French Site - Query Problems

Collapse
X
 
  • Filter
  • Time
  • Show
Clear All
new posts

  • French Site - Query Problems

    Greetings. I have a French site that I just finished. The accents (in the HTML) are all in ASCII. This is very good for viewing in browsers, but may be causing a problem with Zoom, particularly with querying.

    I have all of my pages in UTF-8. I did use the "Enable accent/diacritic/ligature insensitivity" setting. I did use the UTF-8 setting.

    What happens:

    #1, if I run a query actually using words with accent marks, it doesn't pull up the results in the index.

    #2, if I run a query without the accents, it pulls up the results (which have the accents) but doesn't highlight them.

    What am I doing wrong? I need this to work properly. I would like a person to be able to search for words with or without the accent marks and for it to pull up the right words.

    (I have V5 Pro)

  • #2
    Forum Members

    I look forward to receiving help from Ray and/or David, but, if there are any forum members that are French speaking and/or have experience crawling, indexing and querying French sites, I would appreciate your contribution in this thread!

    Comment


    • #3
      Can you give a couple of examples of what words you are searching for and let us know what Zoom script option you are using (PHP, ASP, etc..).

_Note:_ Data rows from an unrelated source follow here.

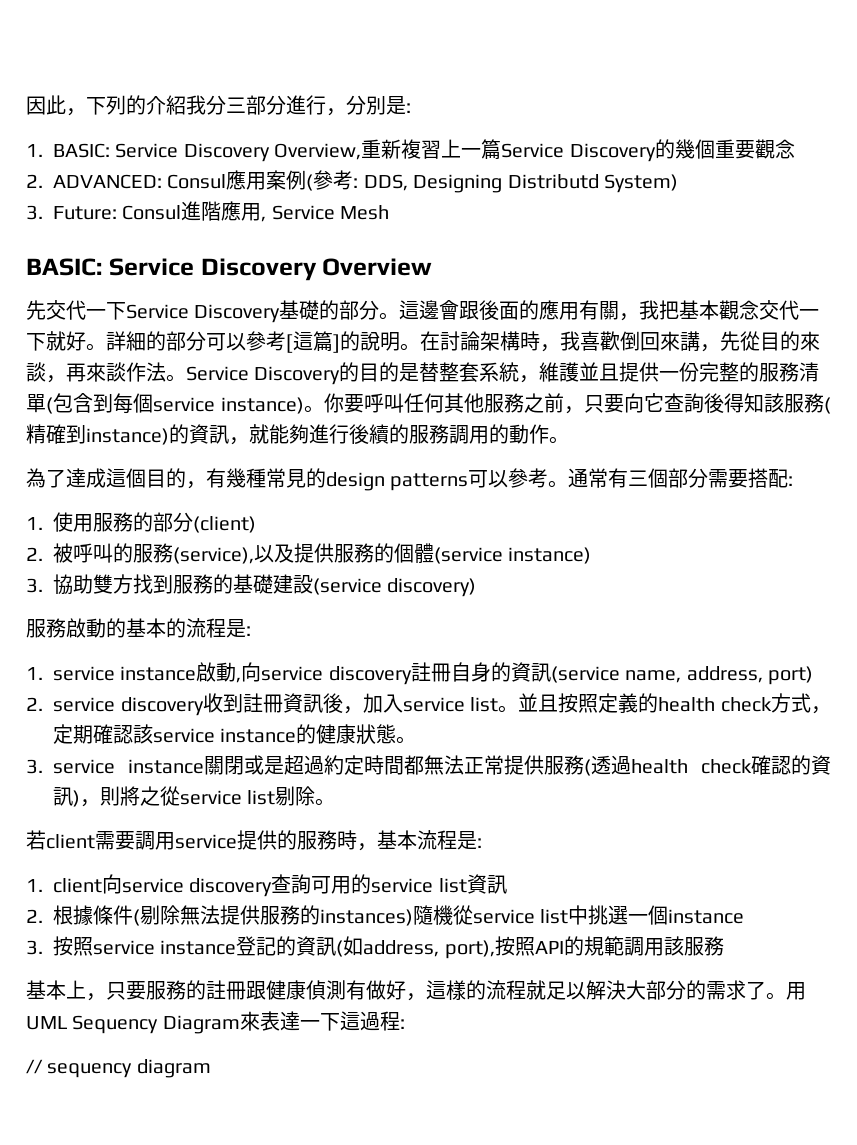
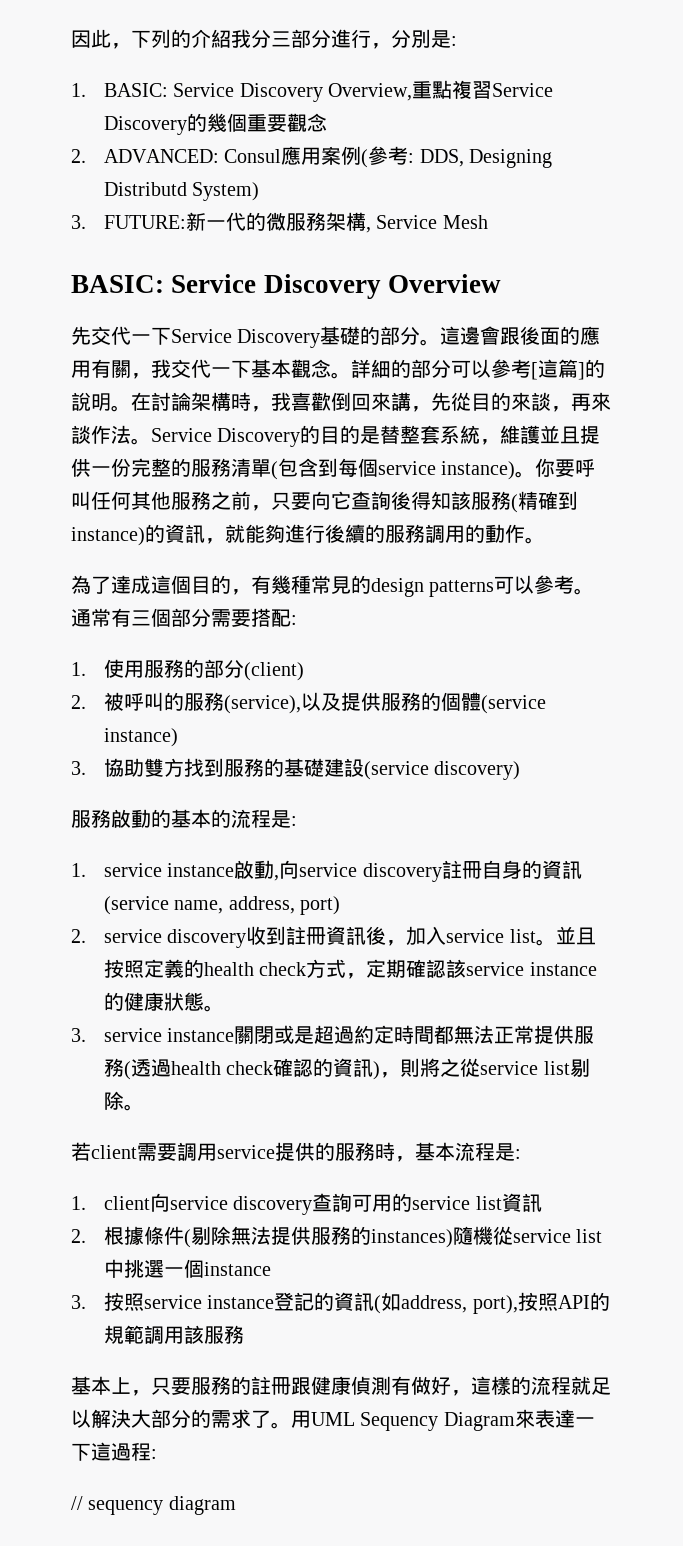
- 1. BASIC: Service Discovery Overview,重新複習上一篇Service Discovery的幾個重要觀念
+ 1. BASIC: Service Discovery Overview,重點複習Service Discovery的幾個重要觀念
- 3. Future: Consul進階應用, Service Mesh
+ 3. FUTURE:新一代的微服務架構, Service Mesh
- 這邊會跟後面的應用有關，我把基本觀念交代一下就好。
+ 這邊會跟後面的應用有關，我交代一下基本觀念。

      If you are only using plain ASCII, then you probably don't need UTF-8 and might try using the Windows-1252 (English/Latin) character set. Having said that, UTF-8 should still work. I am wondering however is the UTF-8 encoding of the French accented characters is different from the Windows-1252 encoding and if this is what is messing up the accent insensitivity option.

      Comment


      • #4
        Php

        Originally posted by wrensoft View Post
        Can you give a couple of examples of what words you are searching for and let us know what Zoom script option you are using (PHP, ASP, etc..).

        If you are only using plain ASCII, then you probably don't need UTF-8 and might try using the Windows-1252 (English/Latin) character set. Having said that, UTF-8 should still work. I am wondering however is the UTF-8 encoding of the French accented characters is different from the Windows-1252 encoding and if this is what is messing up the accent insensitivity option.
        Thanks for your response. Hopefully this can be resolved. I am using PHP. The index is of about 1200 pages. I wondered if I needed UTF-8, since I am using ASCII. It's probably not necessary, but I also tend to think it doesn't hurt.

        Here are a couple examples of searches:

        délibérèrent

        ôtera même

        I almost tried the Windows-1252 crawl/index option. I can still try that and then encode the search page in Windows-1252, unless you think it is not necessary.

        I look forward to further responses, ASAP.

        Comment


        • #5
          I spend some time making up some example pages but couldn't reproduce the main part of the problem you described in the end.

          I made two example pages. Using ASCII characters (no multibyte and no character entities in the HTML). I then set the page character sets to UTF-8 and ISO-8859-1 for the two files.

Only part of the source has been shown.